[Web page edit records]
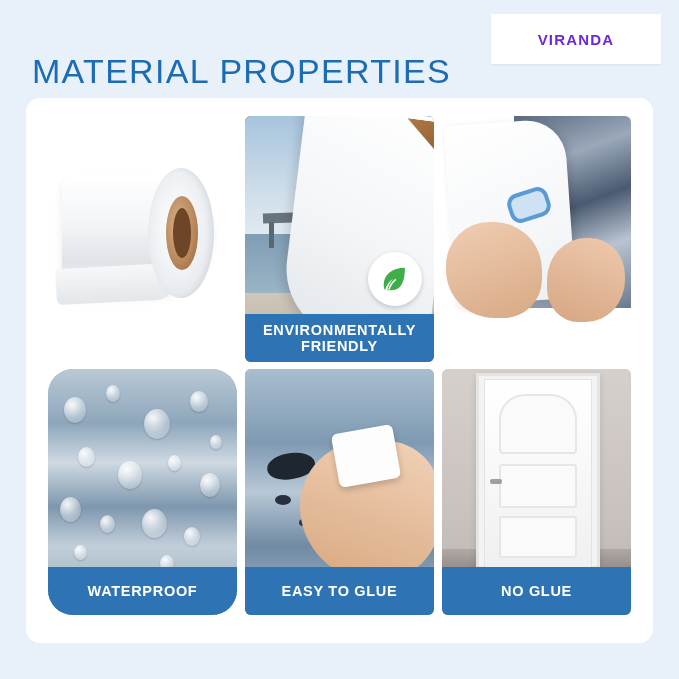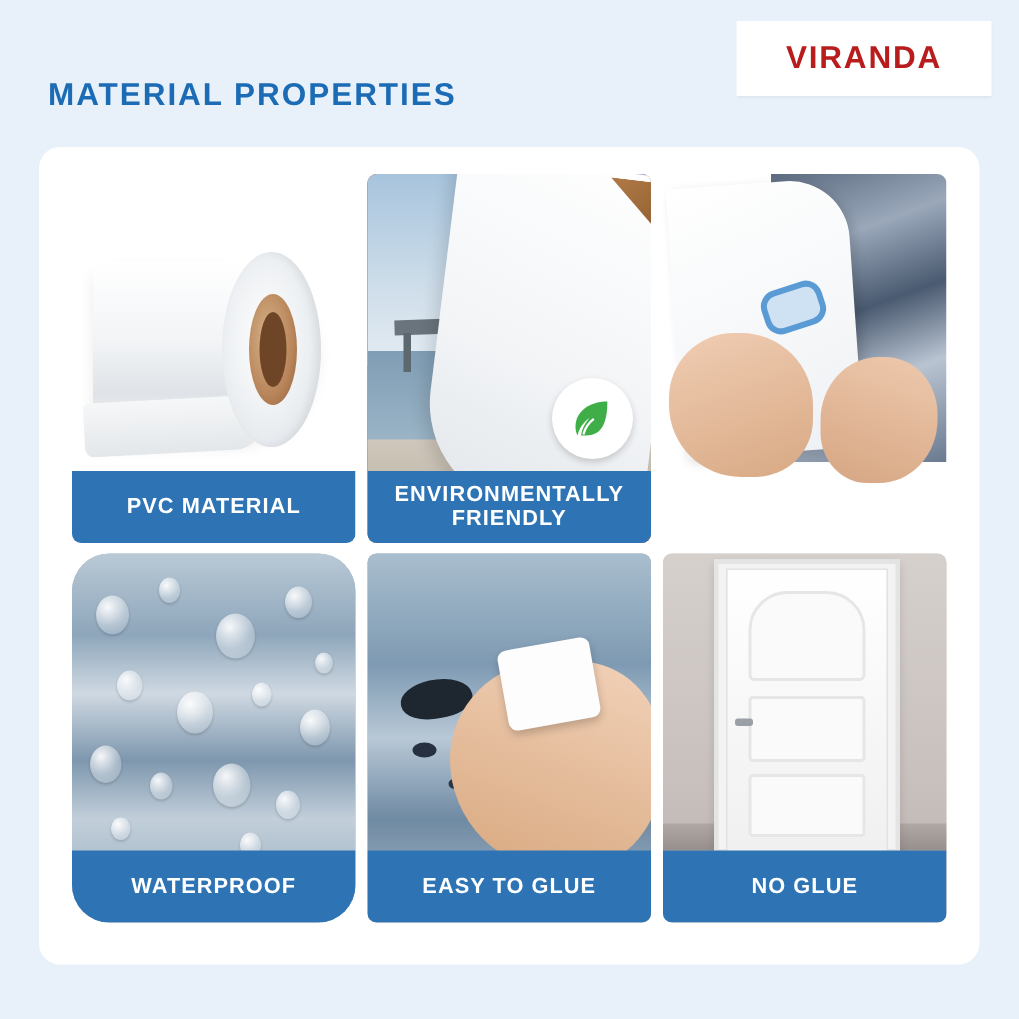--- a/index.html
+++ b/index.html
@@ -18,31 +18,31 @@
   
   .brand{
     position:absolute;
     top:14px;right:18px;
     width:170px;height:50px;
     background:#ffffff;
     display:flex;align-items:center;justify-content:center;
     box-shadow:0 1px 2px rgba(0,0,0,0.06);
   }
   .brand-text{
-    font-size:21px;
+    font-size:15px;
     font-weight:bold;
     letter-spacing:1.2px;
-    color:#b91c1c;
+    color:#6d28d9;
   }
   
   .heading{
     position:absolute;
     left:32px;top:52px;
-    font-size:21px;
-    font-weight:bold;
+    font-size:34px;
+    font-weight:normal;
     letter-spacing:1.3px;
     color:#1b6bb5;
   }
   
   .card{
     position:absolute;
     left:26px;top:98px;
     width:627px;height:545px;
     background:#ffffff;
     border-radius:14px;
@@ -304,21 +304,20 @@
     <div class="grid">
 
       <div class="tile t1">
         <div class="art">
           <div class="roll-body"></div>
           <div class="roll-tail"></div>
           <div class="roll-end"></div>
           <div class="roll-core"></div>
           <div class="roll-core-in"></div>
         </div>
-        <div class="label">PVC MATERIAL</div>
       </div>
 
       <div class="tile t2">
         <div class="art">
           <div class="sky2"></div>
           <div class="sea2"></div>
           <div class="sand2"></div>
           <div class="pier2"></div>
             <div class="pier2b"></div>
             <div class="pier2c"></div>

→ **Try it**: Go through the lines above and write each one out verbatim, skipping the pictures.

→ **Task output**:
--- a/index.html
+++ b/index.html
@@ -18,31 +18,31 @@
   
   .brand{
     position:absolute;
     top:14px;right:18px;
     width:170px;height:50px;
     background:#ffffff;
     display:flex;align-items:center;justify-content:center;
     box-shadow:0 1px 2px rgba(0,0,0,0.06);
   }
   .brand-text{
-    font-size:21px;
+    font-size:15px;
     font-weight:bold;
     letter-spacing:1.2px;
-    color:#b91c1c;
+    color:#6d28d9;
   }
   
   .heading{
     position:absolute;
     left:32px;top:52px;
-    font-size:21px;
-    font-weight:bold;
+    font-size:34px;
+    font-weight:normal;
     letter-spacing:1.3px;
     color:#1b6bb5;
   }
   
   .card{
     position:absolute;
     left:26px;top:98px;
     width:627px;height:545px;
     background:#ffffff;
     border-radius:14px;
@@ -304,21 +304,20 @@
     <div class="grid">
 
       <div class="tile t1">
         <div class="art">
           <div class="roll-body"></div>
           <div class="roll-tail"></div>
           <div class="roll-end"></div>
           <div class="roll-core"></div>
           <div class="roll-core-in"></div>
         </div>
-        <div class="label">PVC MATERIAL</div>
       </div>
 
       <div class="tile t2">
         <div class="art">
           <div class="sky2"></div>
           <div class="sea2"></div>
           <div class="sand2"></div>
           <div class="pier2"></div>
             <div class="pier2b"></div>
             <div class="pier2c"></div>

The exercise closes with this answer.